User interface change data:
-=-=-
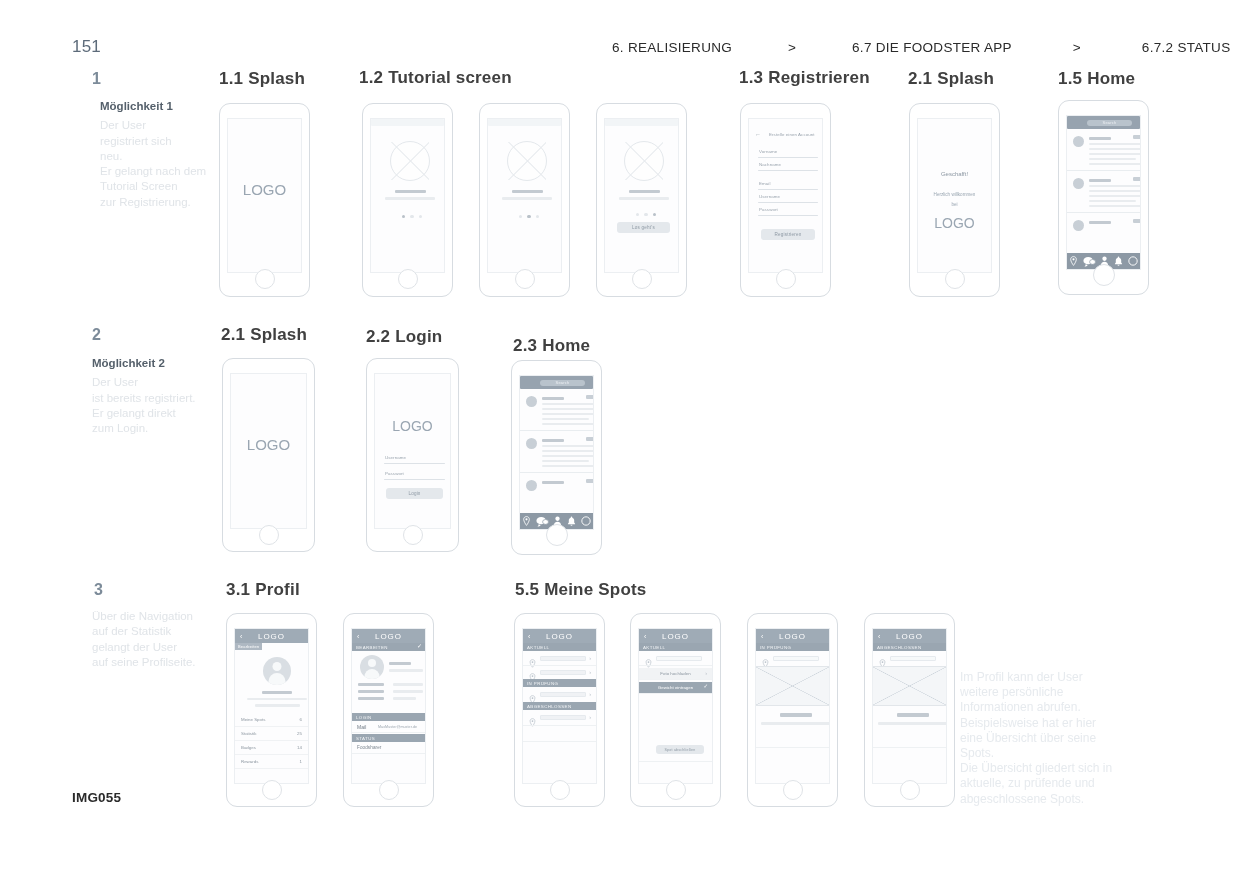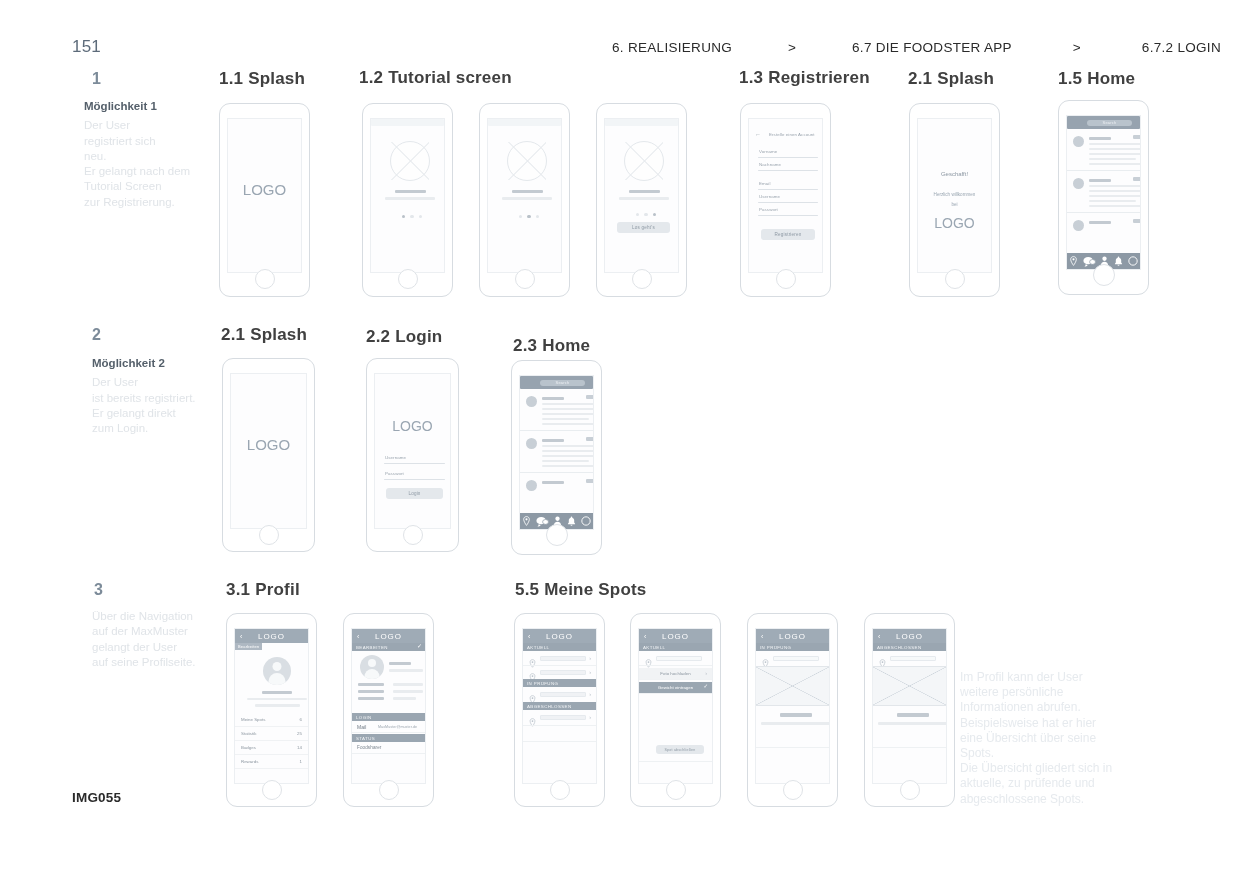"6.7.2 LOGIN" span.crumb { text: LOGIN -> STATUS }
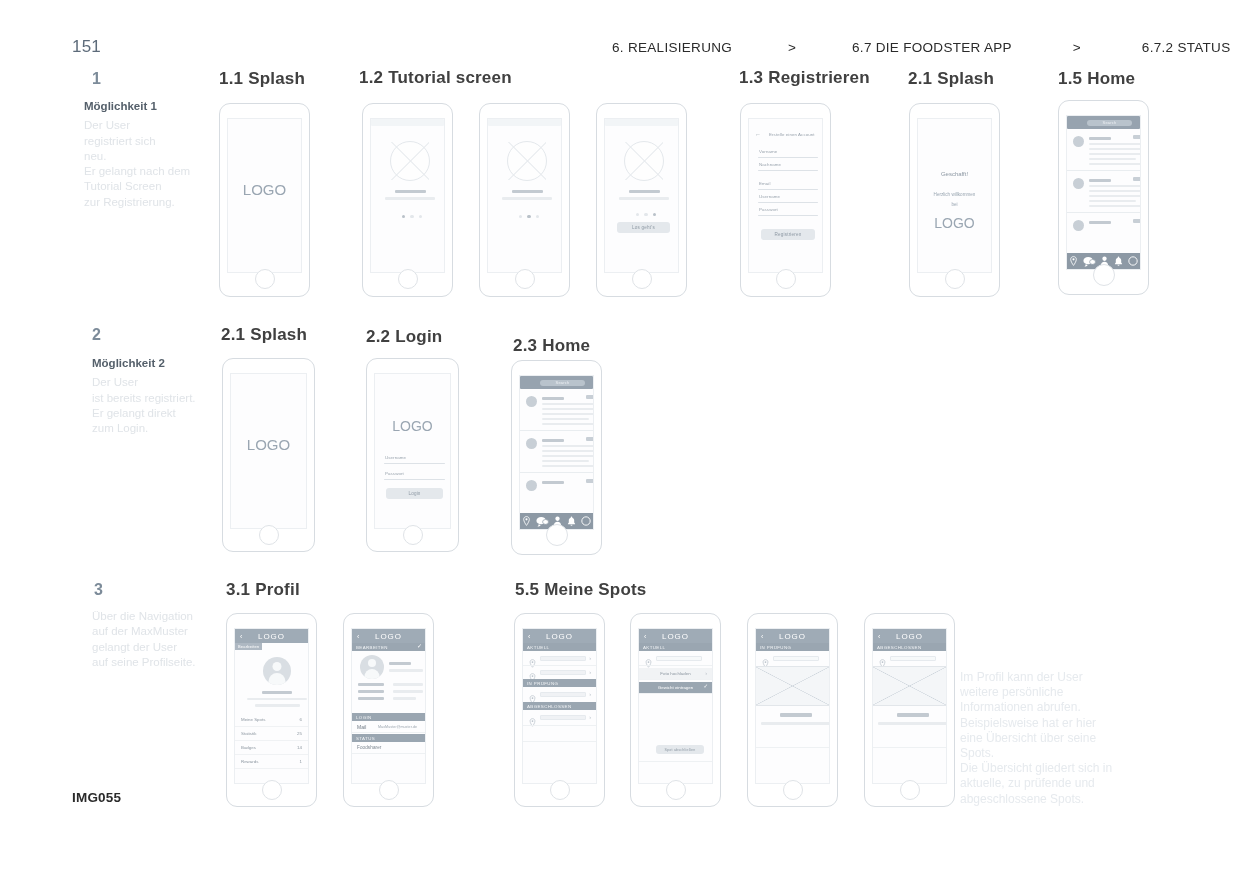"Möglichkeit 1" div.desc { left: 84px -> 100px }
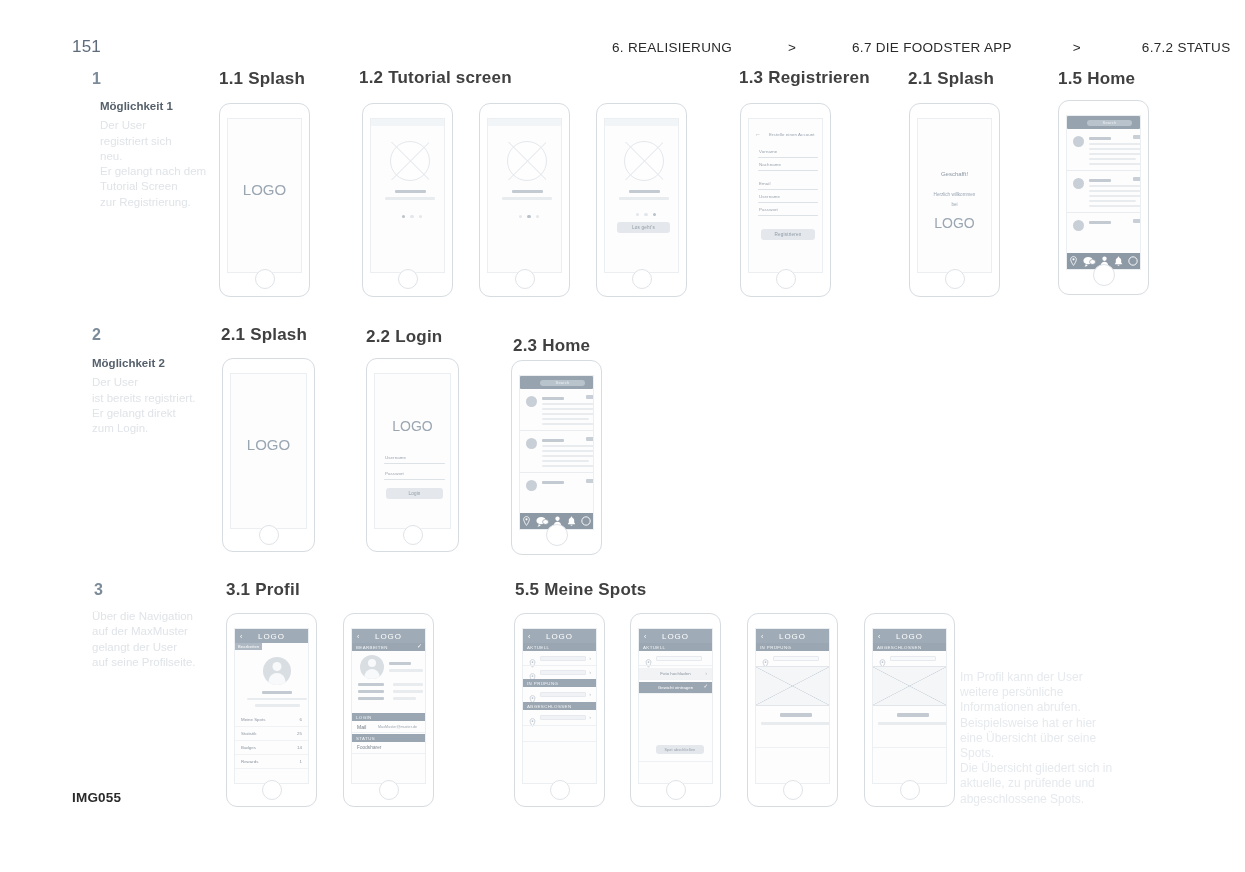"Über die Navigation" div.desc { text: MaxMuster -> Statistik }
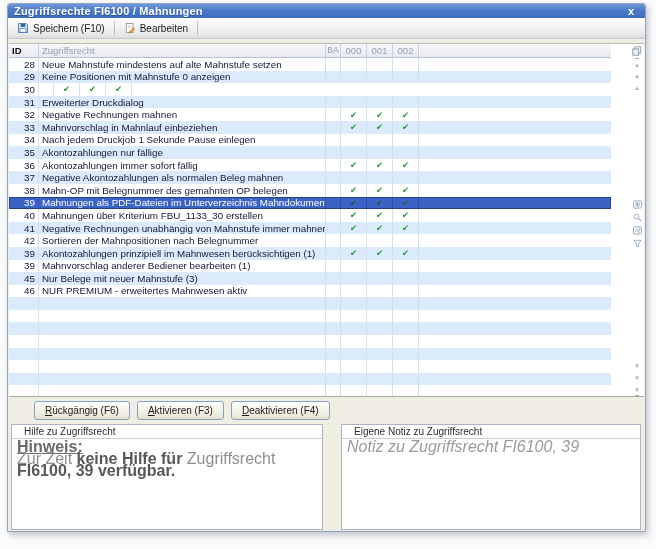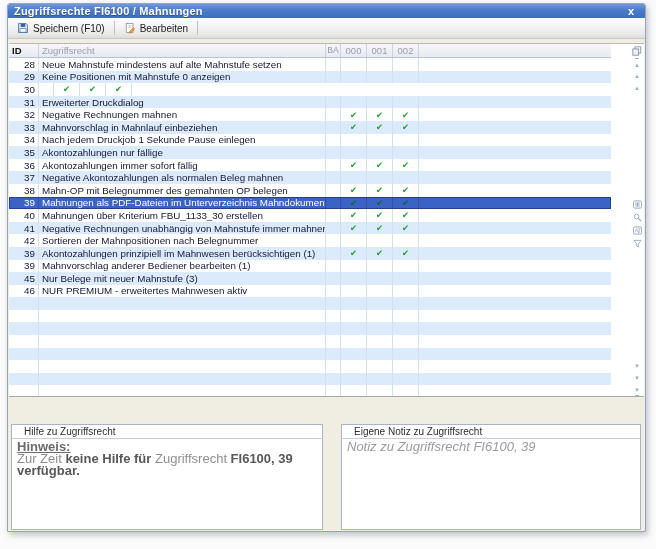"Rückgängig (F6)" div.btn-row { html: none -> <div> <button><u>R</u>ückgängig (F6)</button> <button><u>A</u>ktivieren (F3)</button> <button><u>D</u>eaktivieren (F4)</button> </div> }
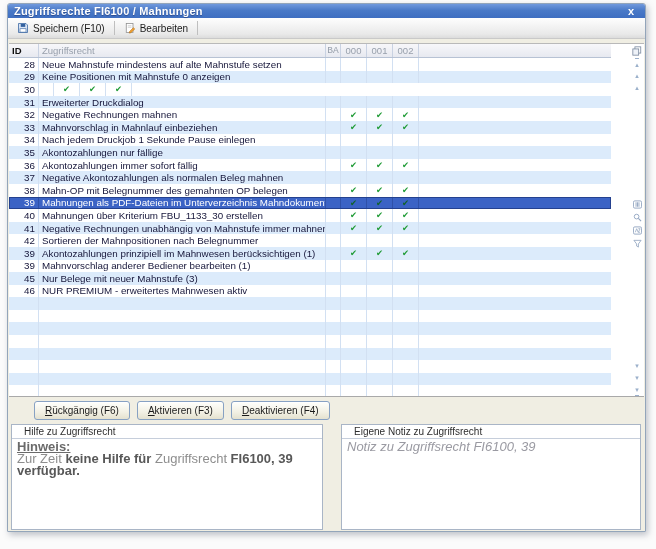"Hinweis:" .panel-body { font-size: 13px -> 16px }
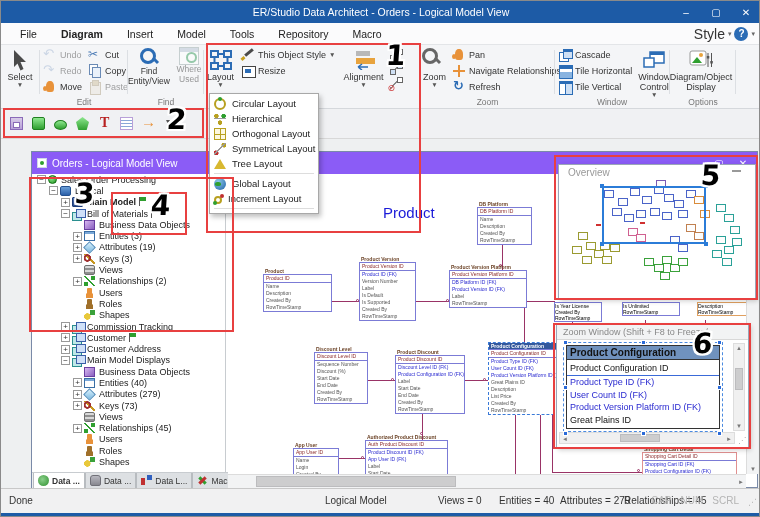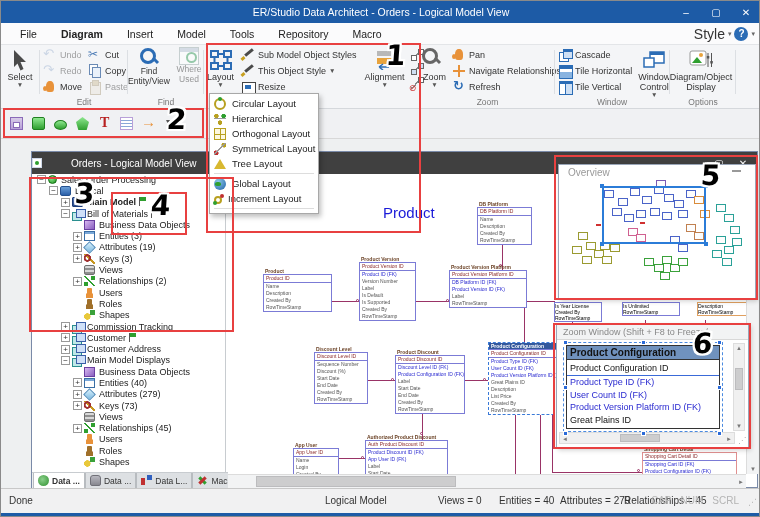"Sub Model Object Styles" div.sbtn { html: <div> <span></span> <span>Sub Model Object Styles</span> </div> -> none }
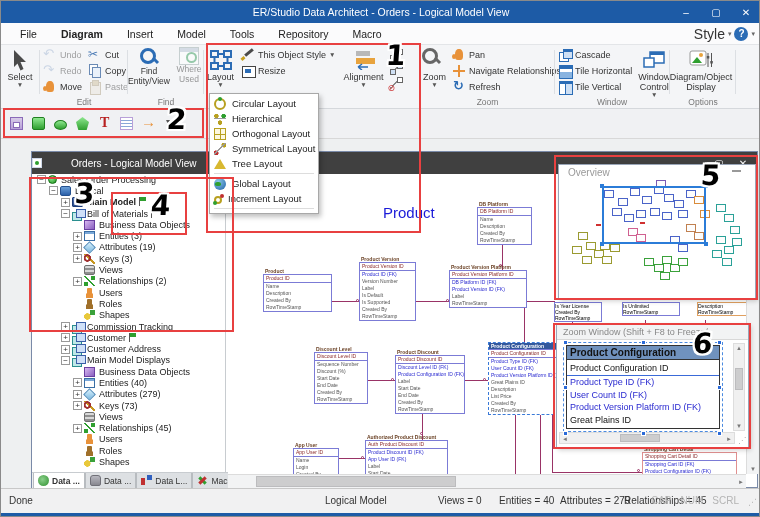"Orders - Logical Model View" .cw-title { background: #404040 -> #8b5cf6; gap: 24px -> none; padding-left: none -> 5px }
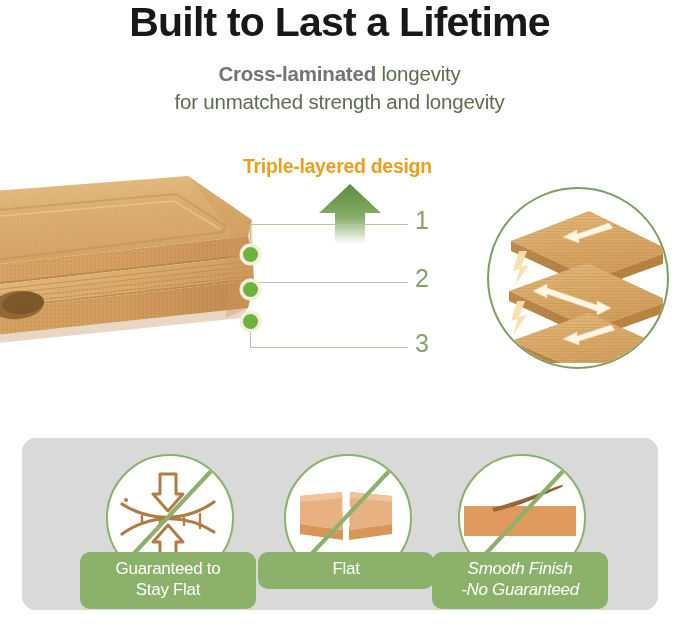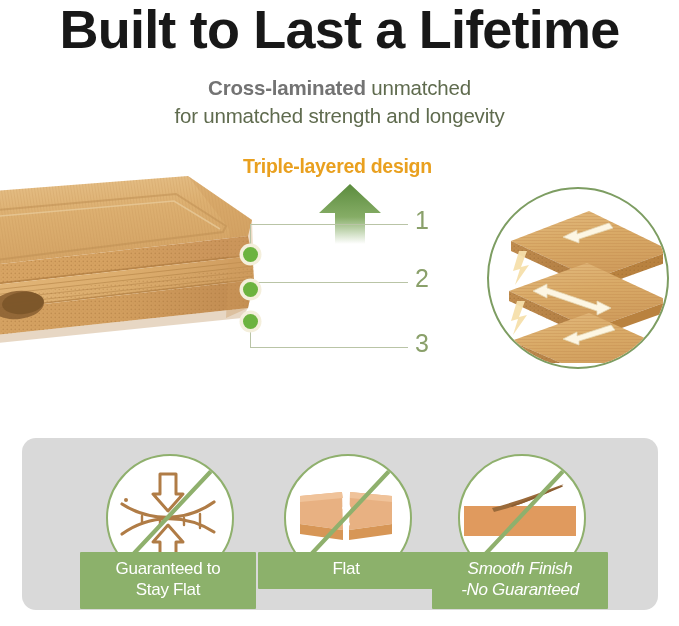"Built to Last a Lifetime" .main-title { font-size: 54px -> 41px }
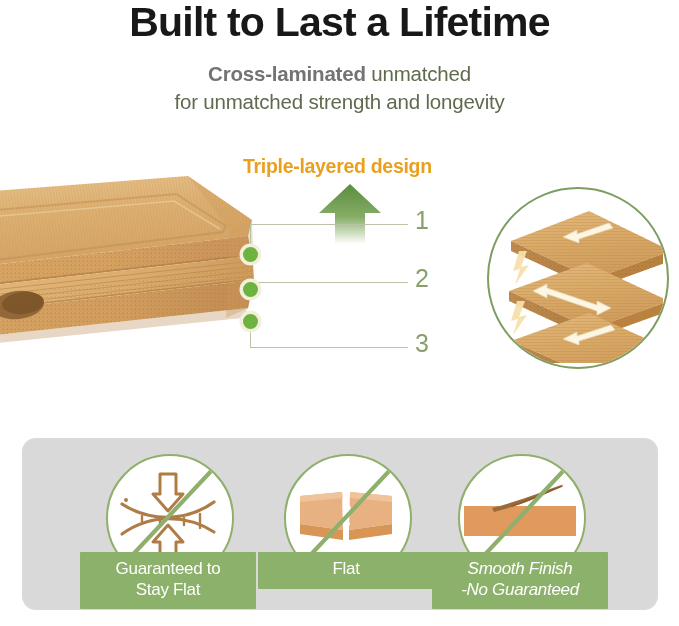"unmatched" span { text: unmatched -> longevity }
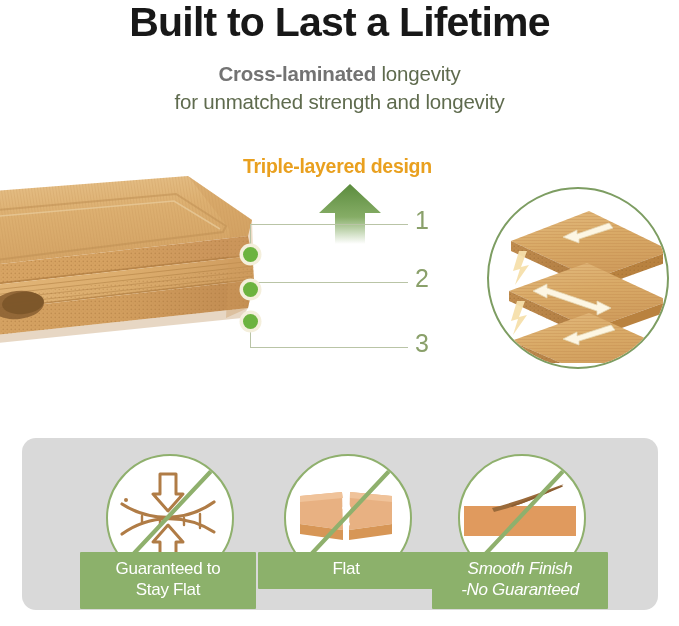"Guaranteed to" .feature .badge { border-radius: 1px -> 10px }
-=-=-
### Task to complete
Keep the pictures out of the copy and return the rest of the data above exactly.

### Answer below
"6.7.2 LOGIN" span.crumb { text: LOGIN -> STATUS }
"Möglichkeit 1" div.desc { left: 84px -> 100px }
"Über die Navigation" div.desc { text: MaxMuster -> Statistik }
"Rückgängig (F6)" div.btn-row { html: none -> <div> <button><u>R</u>ückgängig (F6)</button> <button><u>A</u>ktivieren (F3)</button> <button><u>D</u>eaktivieren (F4)</button> </div> }
"Hinweis:" .panel-body { font-size: 13px -> 16px }
"Sub Model Object Styles" div.sbtn { html: <div> <span></span> <span>Sub Model Object Styles</span> </div> -> none }
"Orders - Logical Model View" .cw-title { background: #404040 -> #8b5cf6; gap: 24px -> none; padding-left: none -> 5px }
"Built to Last a Lifetime" .main-title { font-size: 54px -> 41px }
"unmatched" span { text: unmatched -> longevity }
"Guaranteed to" .feature .badge { border-radius: 1px -> 10px }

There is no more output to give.